Schools should not allow pupil victims of sexual violence to remain in the same classes as their alleged attackers, new government guidance has said.

The Sexual violence and sexual harassment between children in schools and colleges guidance, published today, says that schools should not wait for the outcome of any police investigation before taking such actions to protect the victims of assault.

The Department for Education guidance makes clear that sexual violence and sexual harassment of pupils by pupils should be taken seriously.

“The starting point regarding any report should always be that sexual violence and sexual harassment are not acceptable and will not be tolerated,” the guidance states. “Especially important is not to pass off any sexual violence or sexual harassment as ‘banter’, ‘part of growing up’ or ‘having a laugh’.”

It recommends that staff receiving a disclosure from the victim of such an attack should never promise confidentiality, as they may need to seek advice and guidance from others in order to respond appropriately. Cases of rape or assault by penetration should be reported to the police.

The guidance states: “Ultimately, the designated safeguarding lead (or a deputy) will have to balance the victim’s wishes against their duty to protect the victim and other children.”

Symptom of abuse

The guidance also recommends ways in which schools can support the alleged perpetrator. “An alleged perpetrator may potentially have unmet needs (in some cases these may be considerable), as well as potentially posing a risk of harm to other children,” it states.

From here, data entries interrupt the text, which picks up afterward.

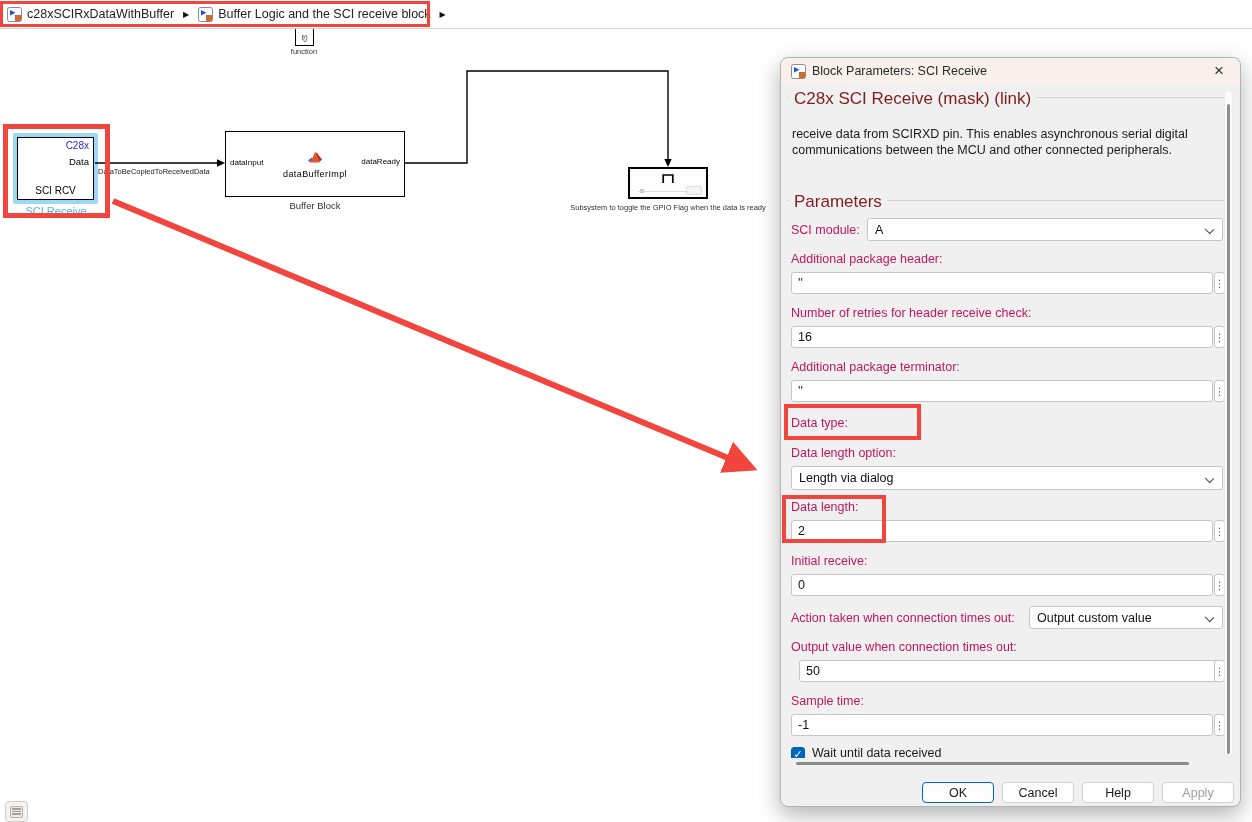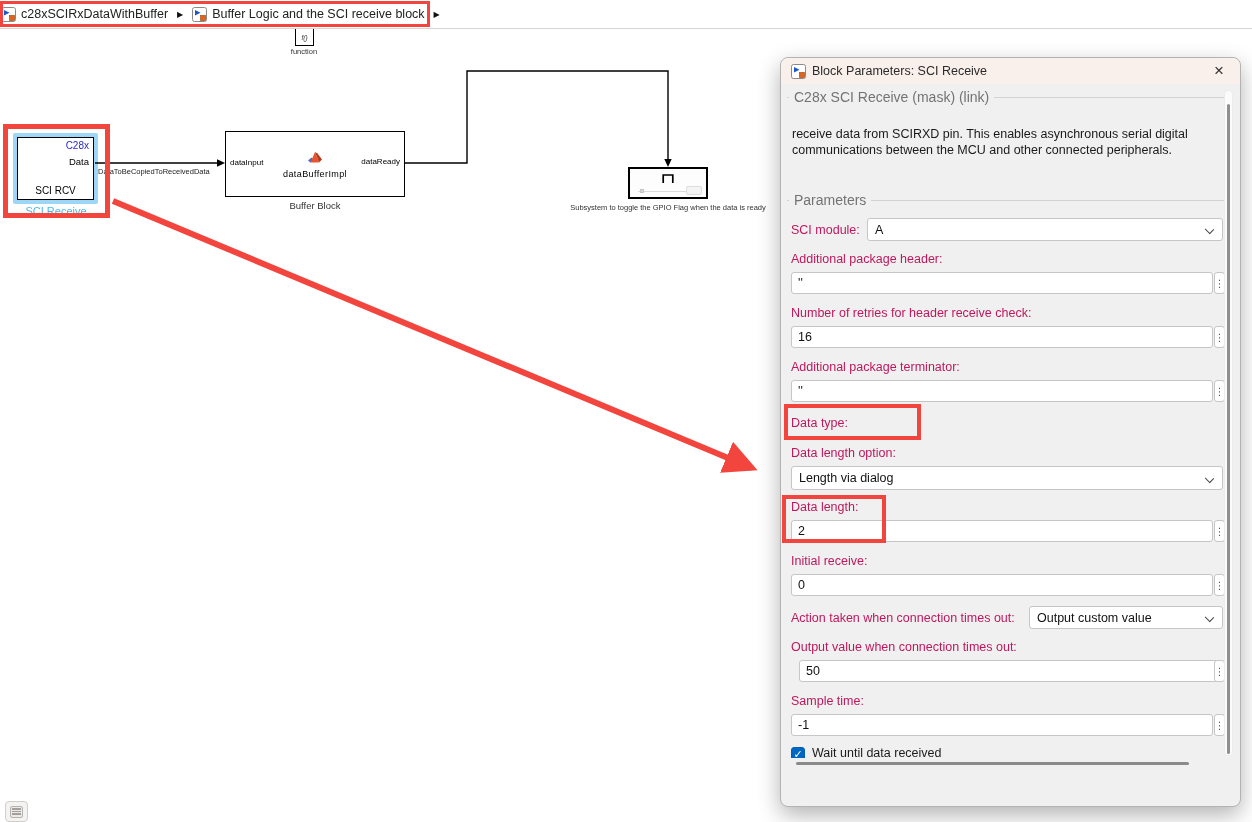--- a/index.html
+++ b/index.html
@@ -9,7 +9,7 @@
 
   
   .topbar { position:absolute; left:0; top:0; width:1252px; height:29px; background:#fff;
-            border-bottom:1px solid #d5d5d5; display:flex; align-items:center; padding-left:1px; z-index:2; }
+            border-bottom:1px solid #d5d5d5; display:flex; align-items:center; padding-left:7px; z-index:2; }
   .bc-item { display:flex; align-items:center; gap:5px; margin-right:9px; cursor:pointer; }
   .bc-text { font-size:12.5px; color:#222; }
   .bc-caret { font-size:8px; color:#111; margin-right:9px; }

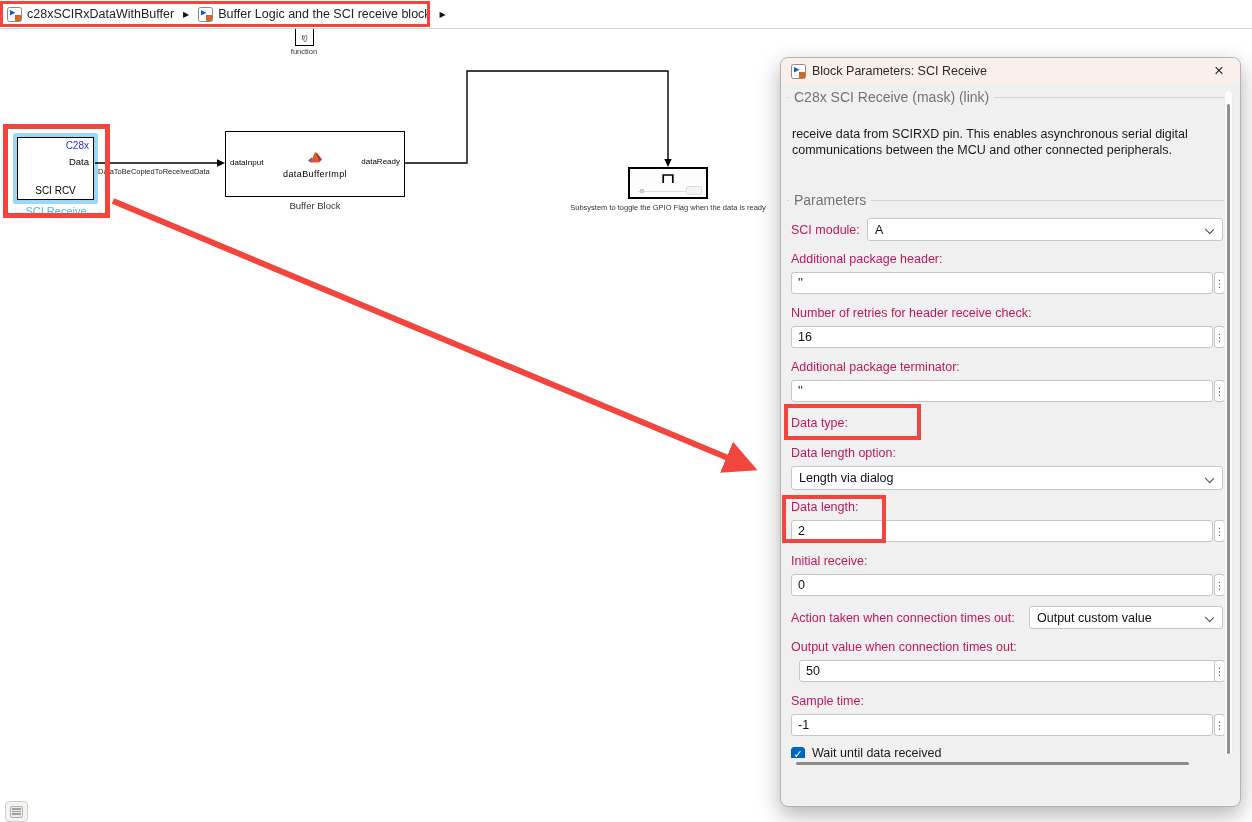--- a/index.html
+++ b/index.html
@@ -66,7 +66,7 @@
   .dlg-content { position:absolute; left:0; top:26px; width:459px; height:674px; overflow:hidden; background:#f0f0f0; }
 
   .group-line { position:absolute; height:1px; background:#d3d3d3; }
-  .group-lab  { position:absolute; font-size:14px; color:#737373; background:#f0f0f0; padding:0 5px; }
+  .group-lab  { position:absolute; font-size:17px; color:#7f1d1d; background:#f0f0f0; padding:0 5px; }
 
   .desc { position:absolute; left:11px; font-size:12.5px; color:#1a1a1a; white-space:nowrap; }
 

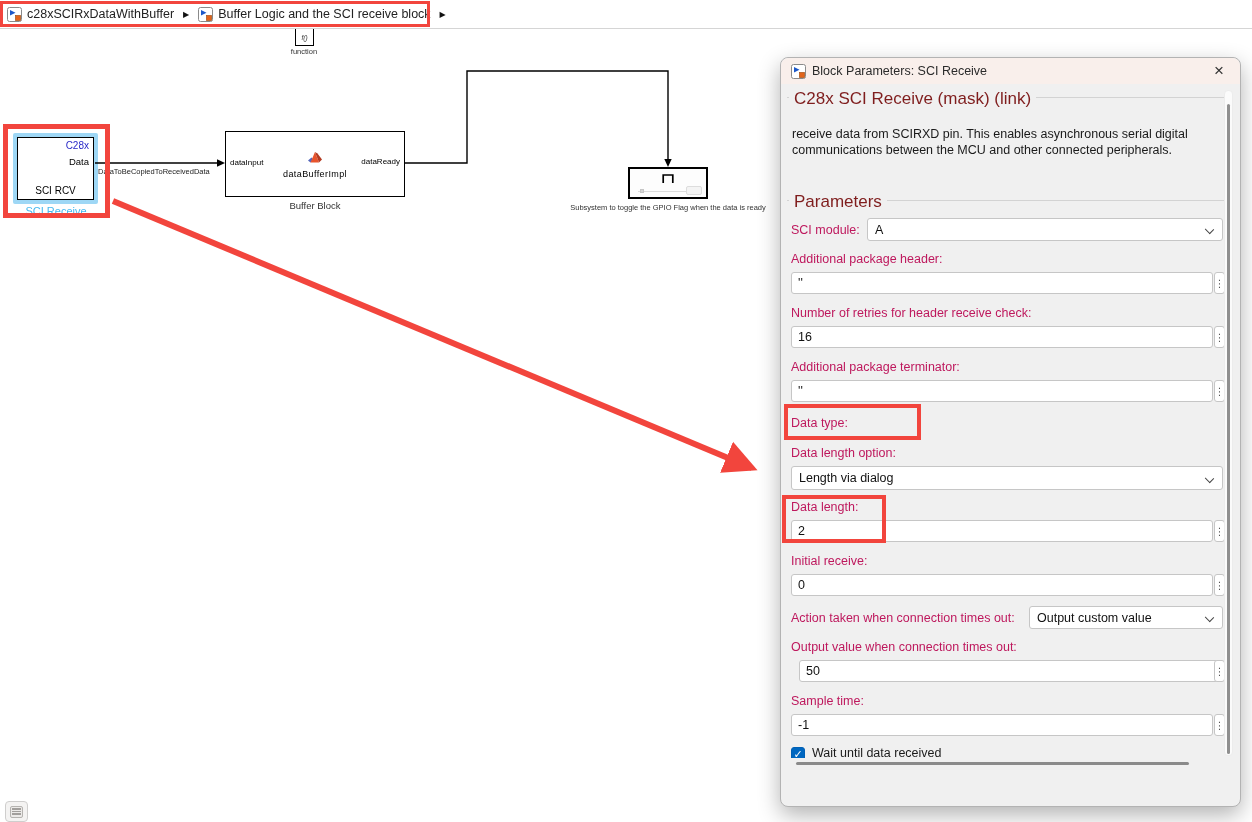--- a/index.html
+++ b/index.html
@@ -263,6 +263,12 @@
     <div class="vthumb"></div>
     <div class="hthumb"></div>
 
+    <div class="btnrow">
+      <button class="btn primary">OK</button>
+      <button class="btn">Cancel</button>
+      <button class="btn">Help</button>
+      <button class="btn disabled">Apply</button>
+    </div>
   </div>
 
   <div class="ann" style="left:0px; top:1px; width:430px; height:26px;"></div>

“Harmful sexual behaviours in young children may be (and often are) a symptom of either their own abuse or exposure to abusive practices or materials.”

Teaching unions have welcomed the guidance. Paul Whiteman, general secretary of the NAHT headteachers’ union, said: “Although individual schools will develop their own policies and procedures, the aim of this guidance is to improve the consistency of approach in all schools across the country.”

However, many feel that it does not go far enough. Kevin Courtney, joint general secretary of the National Education Union, said: “The absence of initial teacher education or continuing professional development training on these issues is a huge part of the picture.

“Teachers need to be empowered to identify the right strategies, and to use the curriculum and students’ learning to tackle sexism and sexual harassment. To do this they need space in the curriculum.

“The DfE must provide ongoing leadership and recognise that the social and emotional aspect of students' learning isn't an add-on.”

Safeguarding future generations

Maria Miller, chair of the parliamentary women and equalities committee, said: “There is more work to do, however. A long-term commitment is needed.

“The programme of work should include funding specialist sexual violence organisations to support schools and young people, and research on how boys and young men can be part of the solution. Collecting data on incidents is vital in ensuring that the advice is implemented in practice, so that future generations of girls are safe and equal at school.”

The government has also launched a public consultation on proposed changes to its safeguarding statutory guidance. This includes further guidance on dealing with sexual violence and sexual harassment between pupils.

The consultation, which can be accessed via the website, will last for 10 weeks, closing on 22 February. The aim is to publish the revised guidance early in the summer, so that it can come into force in September 2018.